Attached is a wonderful program we can  start in all communities to
bring education and the beginnings of a solution.  

Veora Little,CRNA   239-649-4202  veoralittle at gmail.com   a volunteer
with www.drugfreecollier.org 

 

In a message dated 6/22/2009 11:32:16 A.M. Central Daylight Time,
MMccarro at dtsc.ca.gov writes:

	This would seem to call for a "baseline assessment" of the
industry's handling practices, so that we can look at "take back"
efforts with more informed vision.

	 

	I would add that we would need the same assessment for:

	-long term care facilities

	-Skilled nursing/rehabilitation facilities

	-mental heath facilities

	-Medical Clinics 

	-retirement complexes with medial clinics

	-veterinary hospital/kennels

	-veterinary services for agricultural purposes -livestock/ feed
lot/dairy

	 

	There may be others.

	 

	 

	 

	Matt McCarron

	Pollution Prevention/Green Business

	CA Dept. of Toxic Substances Control

	700 Heinz Ave. Suite 300  MS R2 - 2-3

	Berkeley, CA 94710

	 

	510-540-3828

	 

	Sustaining our resources sustains our future generations

	
	
	>>> "William More" <wamore at gw.dec.state.ny.us> 6/22/2009 7:57 AM
>>>

	So what is the present compliance rate with our Hospitals
Pharmacies with the RCRA - Hazardous waste regulations? 

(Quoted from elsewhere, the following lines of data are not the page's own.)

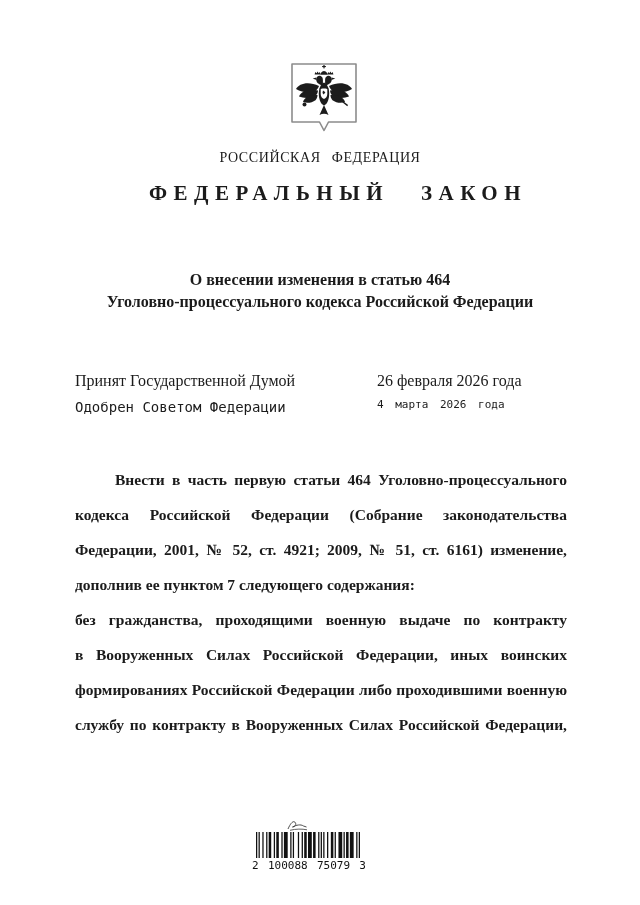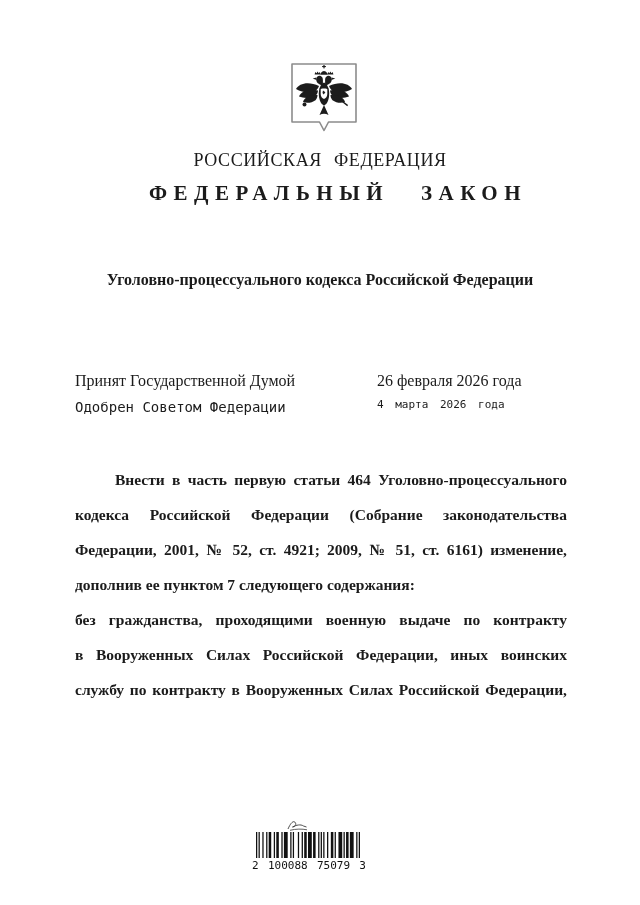"РОССИЙСКАЯ ФЕДЕРАЦИЯ" .country { font-size: 18px -> 14px }
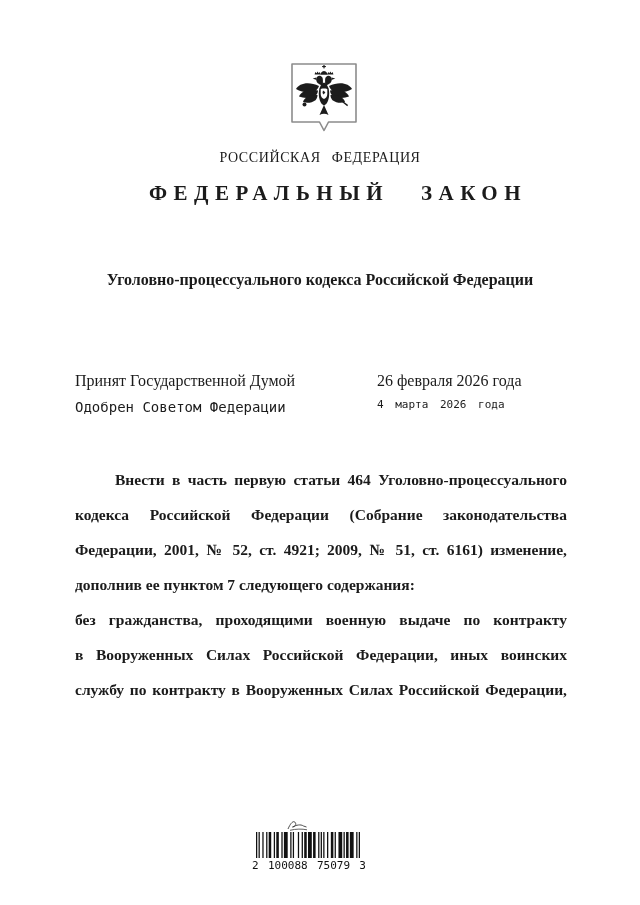"О внесении изменения в статью" div { html: none -> <div>О внесении изменения в статью 464</div> }
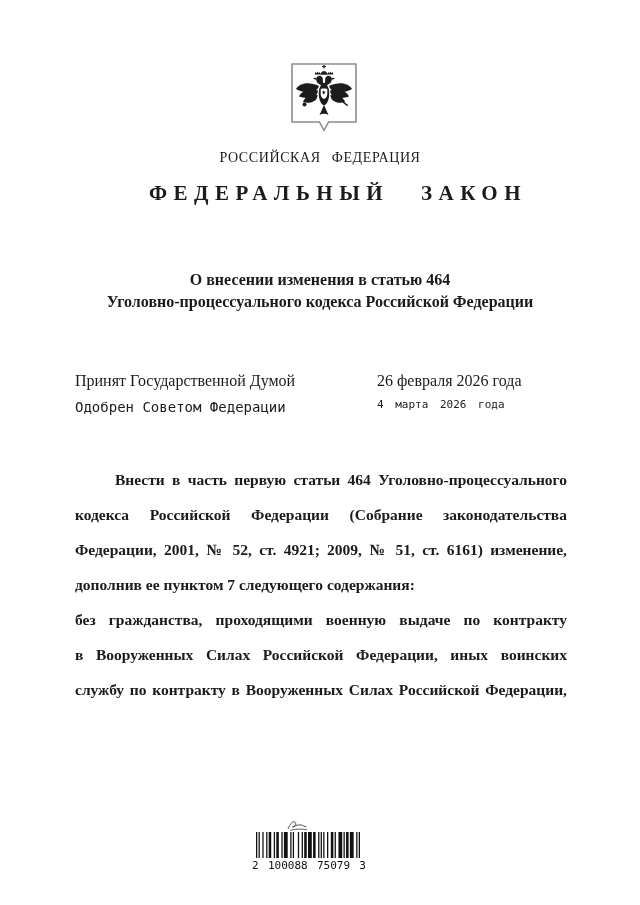"формированиях Российской Федерации либо" div.jline { html: none -> <div>формированиях Российской Федерации либо проходившими военную</div> }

	How are they achieving Hazardous Waste Determinations? How do
they segregate wastes, and when?

	How many have a program that know where the stuff that the
reverse distributors don't want to take go?  What happens to the waste -
contaminated packaging - that comes from dispensing drugs that can be a
"P" waste?  Do the reverse distributors(RDs) tell the hospitals about
these materials? Do they, the RDs, take these back?

	Does that make them a TSDF?  Are they manifested?  What
mechanisms are the Hospital Pharmacies using to recover these materials
from the patient floors?

	What are the RDs doing with those materials that are never
credited? The partials that can't be reused because that are not factory
sealed?  Those materials that are so far out of date?  The RDs know what
they are. Do they pick them up anyway. Does that make them a TSDF? Are
they manifested?

	 

	Have all of the Hospital Pharmacies had their Formulary,(likely
stocked Drugs), reviewed as to which ones can be a Hazardous Waste when
unusable ,unreturnable, un credited, when a waste. Have they looked for
characteristic Hazardous Waste? Mercury compounds that may be used as a
preservative? Metals in vitamins or dietary supplements? Alcohol or CFCs
in inhalers?

	 

	What are we seeing when we look at these questions???????